「おさきまっくろ」凍結のご挨拶2010年04月19日 17:10


 この10年をふりかえってみて、身近な出来事と記憶にとどめている出来事を箇条書きにしていったら、こんな年表ふうができあがった。

2000年 7月、黒 La Nigreco 創刊
2001年 9月、「9.11」
2001年10月、アフガニスタンへの爆撃
2002年 3月、桧森孝雄さん焼身死
2002年12月、『暴力論ノート 非暴力直接行動とは何か』発行
2003年 3月、イラクへの爆撃
2003年 8月、向井孝さん死去
2004年 4月、イラク人質事件(2回)、自己責任論の沸騰
2004年 6月、名古屋、サウンドデモ「discharge your anger!」
2004年10月、イラク人質事件(あるバックパッカーの死)、黙殺と嘲笑
2005年 2月、「非暴力直接行動」1984-1994(No.140-192)復刻
2005年 8月、『アナキストたち 〈無名〉の人びと』発行
2006年 4月、「自由と生存のメーデー2006」弾圧
2006年11月、『女掠屋リキさん伝』発行
2007年 5月、光市事件をめぐる、死刑(殺人)の待望
2008年10月、東京、麻生邸リアリティツアー弾圧
2008年10月、大阪、死刑廃止!! 殺すな!! 105人デモ
2009年 5月、裁判員制度開始
2010年 2月、「麻生邸リアリティツアー事件」国家賠償請求提訴

 この10年、いちばん印象に残った社会的な出来事は何か?
 そんなふうに聞かれたら、私はまっ先に、2004年のイラク人質事件と2007年の光市事件をめぐる「世間」の反応と云うだろう。
 少し前、「人質」となった女性の現在を映したドキュメント番組を見たからかもしれない。
 質問が自己責任論に及んだ時、彼女は、要するに、死ねってことでしょ? とこたえたのだった。
 2004年4月の生暖かいいやな空気が生々しくよみがえってくる。(当人たちからすれば)無関係な、見ず知らずの人びとが差し向ける得体の知れぬ憎しみ。あれは何だったのか?
 かれらを「自己責任」となじり、殺された青年を冷笑したひとと、それから3年後、「殺せ」と声をそろえたのは、たぶん同じだれかだろう。
 人垣の後ろから石をはじく無数の影。自分は正しい多数の側にあるという不遜な自信。倒れたひとの上に、よってたかって飛び乗る人がた。
 私が版画家ならぜひそれを刷り出してみたいところだけれど。

 2008年、そんな「世間」に向けて、石でも投げてみろと打って出たデモに、300人以上もの人たちが駆けつけてくれた。
 その多数が、このブログを見ての参加だったということを、ここには書き記しておくべきだろう。「おさきまっくろ」は、「世間」に対峙する具体的な行動の窓口に、たった一回にせよ、なったのだから。

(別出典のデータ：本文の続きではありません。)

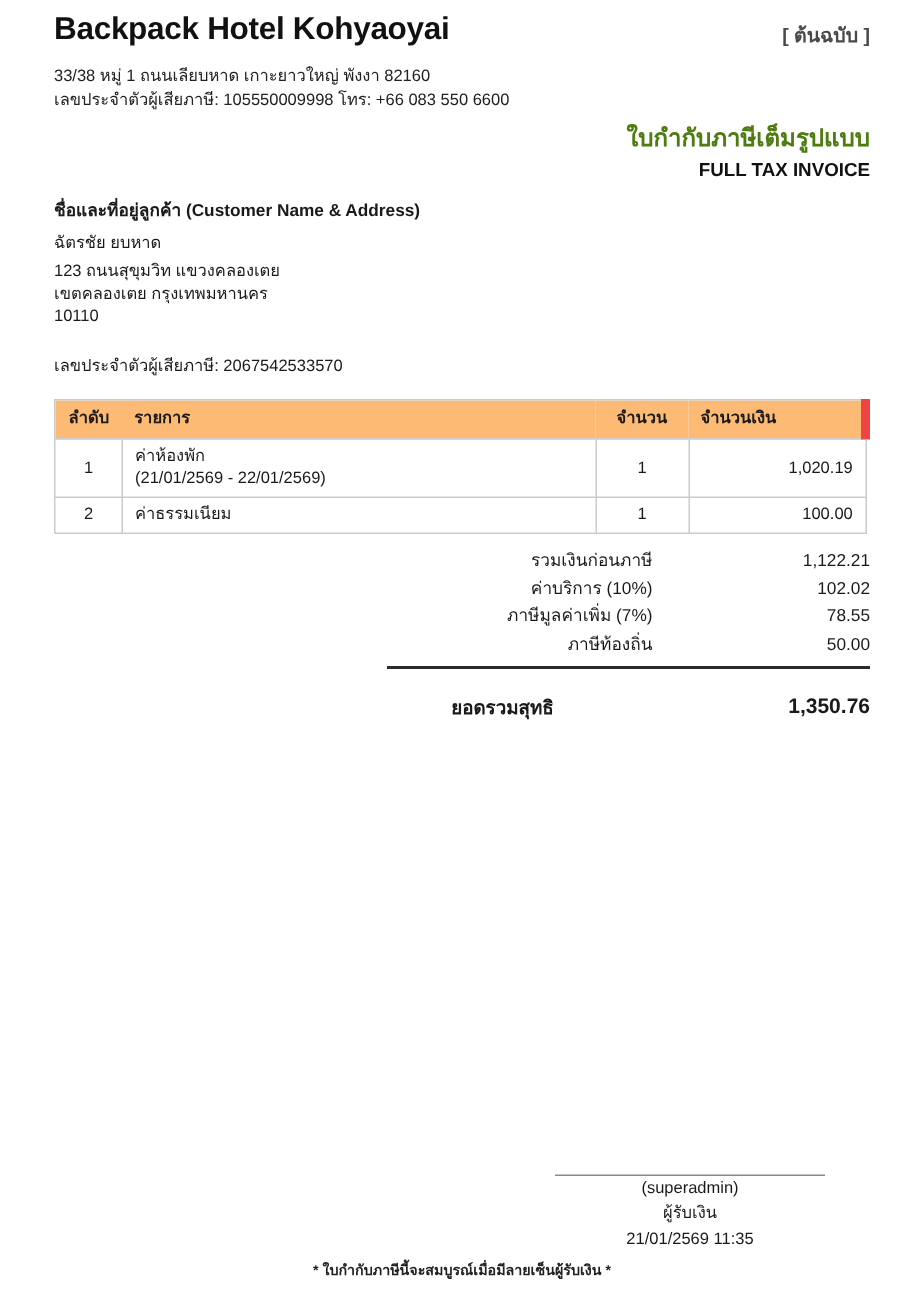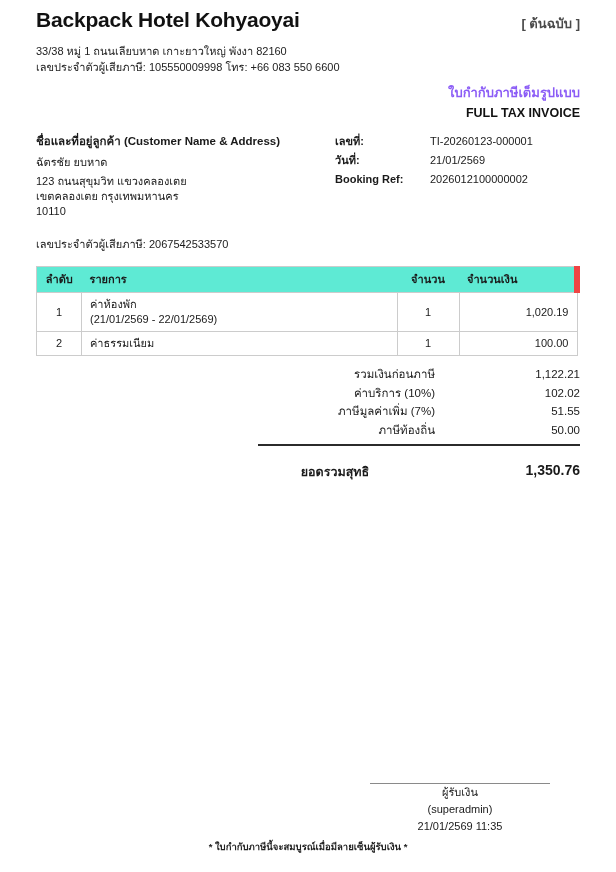--- a/index.html
+++ b/index.html
@@ -23,7 +23,7 @@
   .copy-badge { font-size: 13px; font-weight: 700; color: #4a4a4a; margin-top: 5px; }
   .seller-address { margin-top: 9px; line-height: 16px; color: #222; }
   .doc-title { text-align: right; margin-top: 6px; }
-  .doc-title-th { font-size: 13px; font-weight: 700; line-height: 24px; color: #8b5cf6; }
+  .doc-title-th { font-size: 16px; font-weight: 700; line-height: 24px; color: #4d7c0f; }
   .doc-title-en { font-size: 12.5px; font-weight: 700; line-height: 16px; color: #111; }
   
   .info-row { display: flex; margin-top: 11px; }

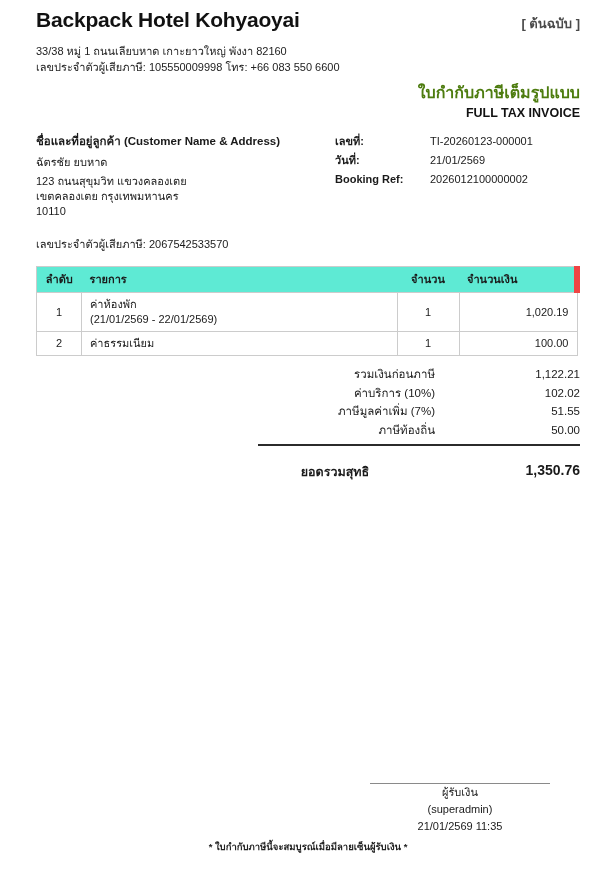--- a/index.html
+++ b/index.html
@@ -109,20 +109,6 @@
         <div>10110</div>
       </div>
     </div>
-    <div class="meta-block">
-      <div class="meta-row">
-        <div class="meta-label">เลขที่:</div>
-        <div class="meta-value">TI-20260123-000001</div>
-      </div>
-      <div class="meta-row">
-        <div class="meta-label">วันที่:</div>
-        <div class="meta-value">21/01/2569</div>
-      </div>
-      <div class="meta-row">
-        <div class="meta-label">Booking Ref:</div>
-        <div class="meta-value">2026012100000002</div>
-      </div>
-    </div>
   </div>
 
   <div class="cust-taxid">เลขประจำตัวผู้เสียภาษี: 2067542533570</div>

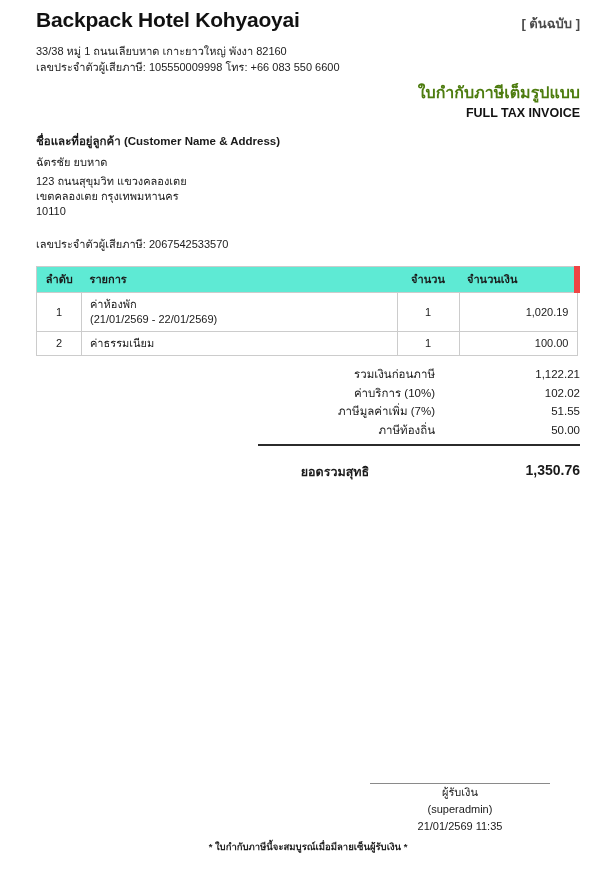--- a/index.html
+++ b/index.html
@@ -39,7 +39,7 @@
   
   table.items { width: 100%; border-collapse: collapse; margin-top: 14px; font-size: 11px; }
   table.items thead th {
-    background: #5eead4;
+    background: #fdba74;
     font-weight: 700;
     text-align: left;
     padding: 5px 8px;

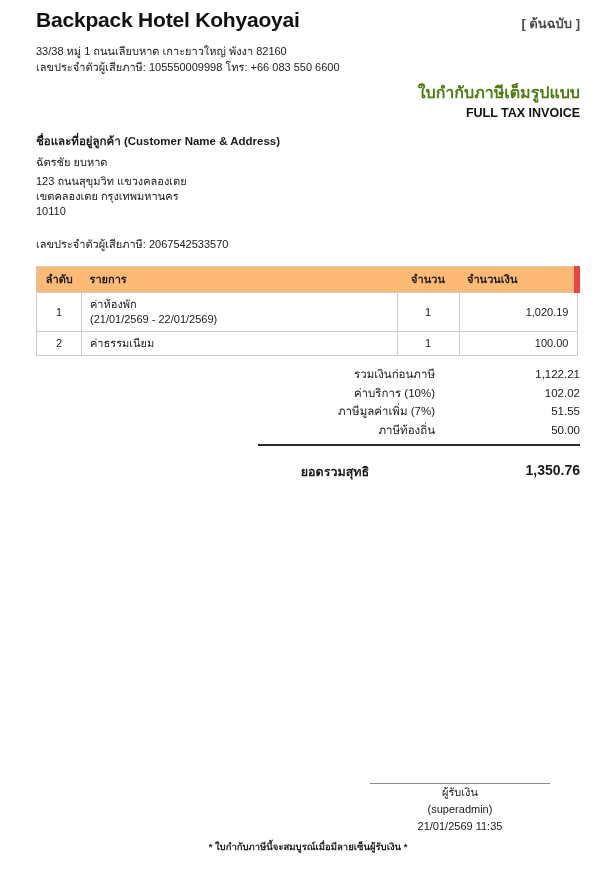--- a/index.html
+++ b/index.html
@@ -161,7 +161,7 @@
     </div>
     <div class="totals-row">
       <div class="t-label">ภาษีมูลค่าเพิ่ม (7%)</div>
-      <div class="t-value">51.55</div>
+      <div class="t-value">78.55</div>
     </div>
     <div class="totals-row">
       <div class="t-label">ภาษีท้องถิ่น</div>

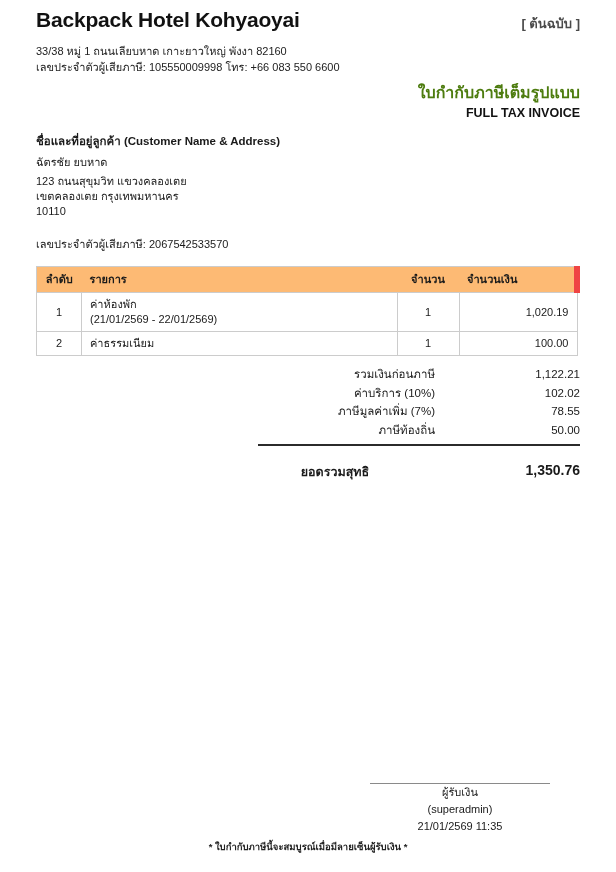--- a/index.html
+++ b/index.html
@@ -176,8 +176,8 @@
 
   <div class="signature-block">
     <div class="sig-line"></div>
+    <div class="sig-text">(superadmin)</div>
     <div class="sig-text">ผู้รับเงิน</div>
-    <div class="sig-text">(superadmin)</div>
     <div class="sig-text">21/01/2569 11:35</div>
   </div>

 しかし、この間「おさきまっくろ」のことは忙しくてほとんど忘れていた。私もふうさんもこれまでのようなくらしはつづけることができなくなっている。
 まさしく「法律は折々圧政をやる。けれども道徳はのべつ幕なしだ」。そんな「世間」相手にいちいち文句を云い続けるのは、実にくたびれることだ。
 「のべつ幕なし」に対して「もうたくさん」というよりは、「あっしにはかかわりのねえこって」というセリフの方が、今はぴったりする。

 それでも、ブログがぜんぜん更新されないけど?……という声を時折聞いたし、このまま音沙汰なしというわけにもいかない。
 ここで「これにておしまい」の挨拶をさせていただくことにしました。
 時々のぞいてくれたり、デモで会ったみなさん。それから、リンクを張ってくれた仲間たち! どうもありがとう。またどっかでね。